Panel OKs Higher Health Costs For Michigan Workers
LANSING (AP) - The Michigan Civil Service Commission voted Wednesday to impose higher health care costs on about 32,000 unionized Michigan government workers.
Roughly 70 percent of Michigan's 47,000 employees have union representation.
The commission voted 3-1 at its meeting in Lansing to accept wage increases and health benefit terms that an impasse panel had recommended. Commissioners postponed the decision Dec. 18 after deadlocking 2-2 on an alternate proposal that excluded some health care cuts.
The impasse panel's recommendations came after unions and Gov. Rick Snyder's administration disagreed on wages and health benefits.
Commission chairman Thomas Wardrop said it would be wrong to change the impasse panel's recommendations after all its work.
"I want state employees to have a pay increase, and that's why I'm going to vote yes on this," Wadrop said.
The proposal passed after a switch by Commissioner Robert Swanson, a Democrat, who said he was concerned that state employees would be left with no contract and no pay increase if the commission remained deadlocked.
"What we are doing today is a travesty," said Swanson. State workers "have stepped up to the plate time after time during the worst recession since the 1930s and made concession after concession."
Kurt Weiss, spokesman for the state Office of State Employer, said having certainty about Michigan government's labor costs is "good news."

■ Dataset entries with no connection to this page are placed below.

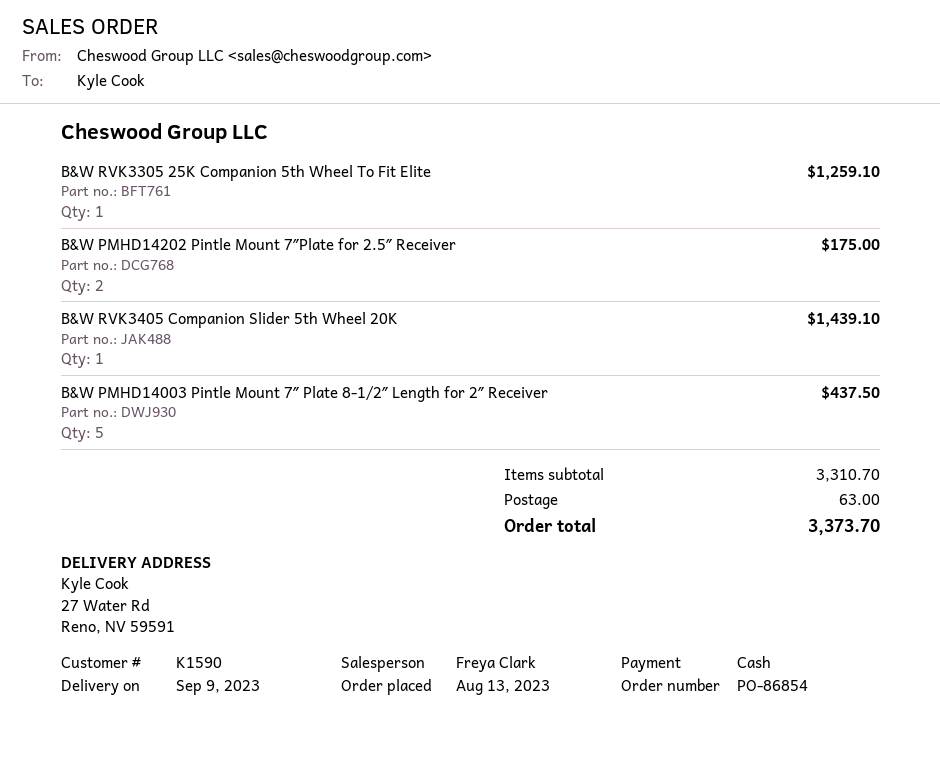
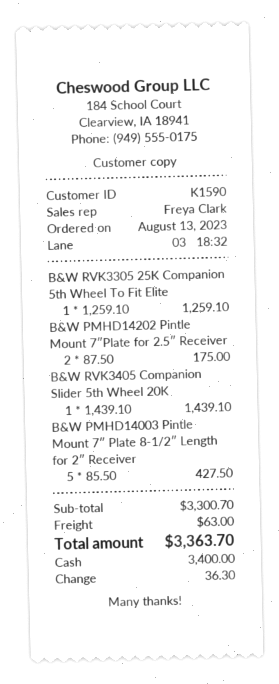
B&W PMHD14003 Pintle Mount 7″ Plate 8-1/2″ Length for 2″ Receiver: 5 for 437.50 -> 5 for 427.50
subtotal: 3310.70 -> 3300.70
total: 3373.70 -> 3363.70

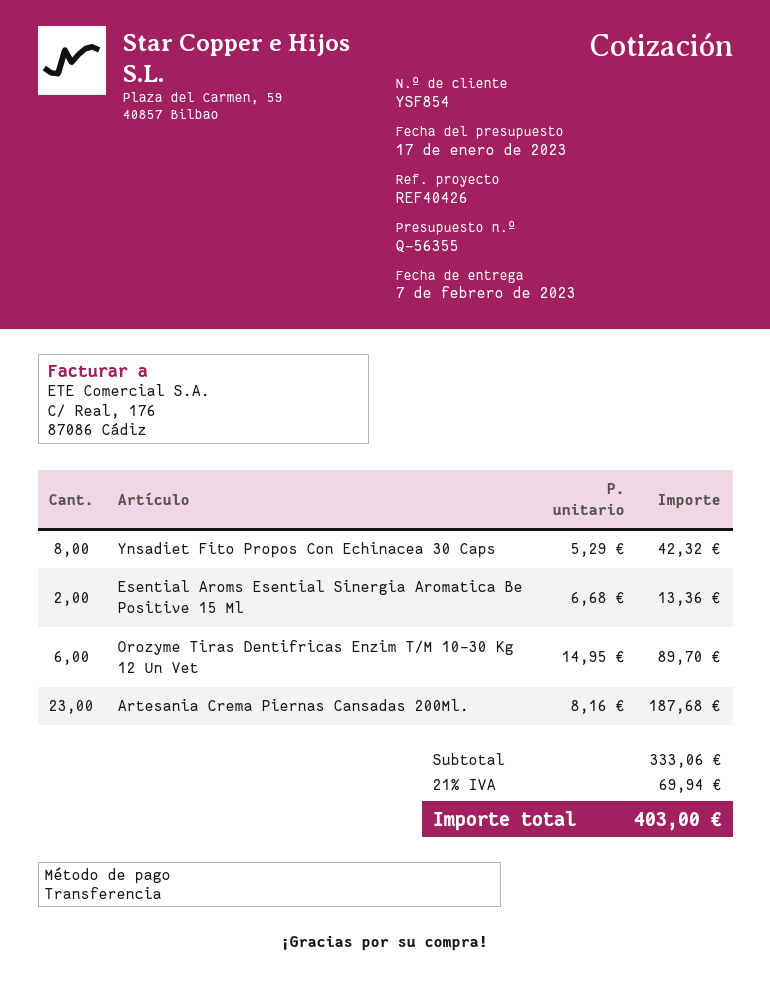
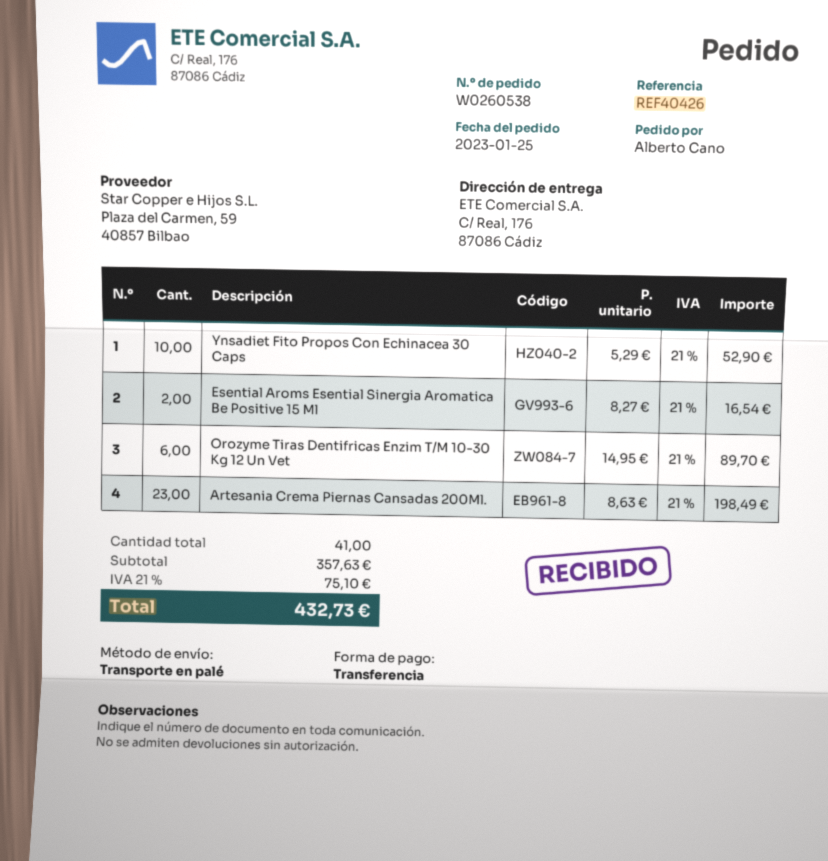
Ynsadiet Fito Propos Con Echinacea 30 Caps: 8 x 5.29 = 42.32 -> 10 x 5.29 = 52.90
Esential Aroms Esential Sinergia Aromatica Be Positive 15 Ml: 2 x 6.68 = 13.36 -> 2 x 8.27 = 16.54
Artesania Crema Piernas Cansadas 200Ml.: 23 x 8.16 = 187.68 -> 23 x 8.63 = 198.49
subtotal: 333.06 -> 357.63
tax: 21% = 69.94 -> 21% = 75.10
total: 403.00 -> 432.73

"We now have decisions around employee compensation so that we can build that information into the budget recommendation for fiscal year 2015," Weiss told The Associated Press. "While the state didn't get all the things asked for in the impasse panel recommendation, we understand the impasse process and respect the good work done by the panel."

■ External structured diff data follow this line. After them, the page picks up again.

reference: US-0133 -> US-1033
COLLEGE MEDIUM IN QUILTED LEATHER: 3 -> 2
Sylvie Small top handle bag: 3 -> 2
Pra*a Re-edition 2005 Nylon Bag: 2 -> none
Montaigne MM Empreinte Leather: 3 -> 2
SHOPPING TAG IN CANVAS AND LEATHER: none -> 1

The contract includes a 2 percent wage increase and a 0.5 percent lump sum payment in 2014 and a 2 percent pay increase in 2015. It raises co-pays, deductibles and out-of-pocket maximums for health care.
A group representing state employee unions condemned the contract.
"State of Michigan employees have already saved the state hundreds of millions of dollars during the state's challenging economic times, agreeing to quadruple health insurance premiums and higher out-of-pocket costs," the Coalition of State Employee Unions said in a statement. "Neither the economic information provided by the state nor the State's current $1.2 billion in unanticipated extra 2013 revenue required the continued concessionary demand."
Mel Grieshaber, executive director of the Michigan Corrections Organization, said it's time "workers got a break."
"We've done our part and we've been falling farther behind while Gov. Snyder gave his big business friends a $1.8 billion tax cut, and gave 40 to 90 percent raises to his investment managers. It's obscene."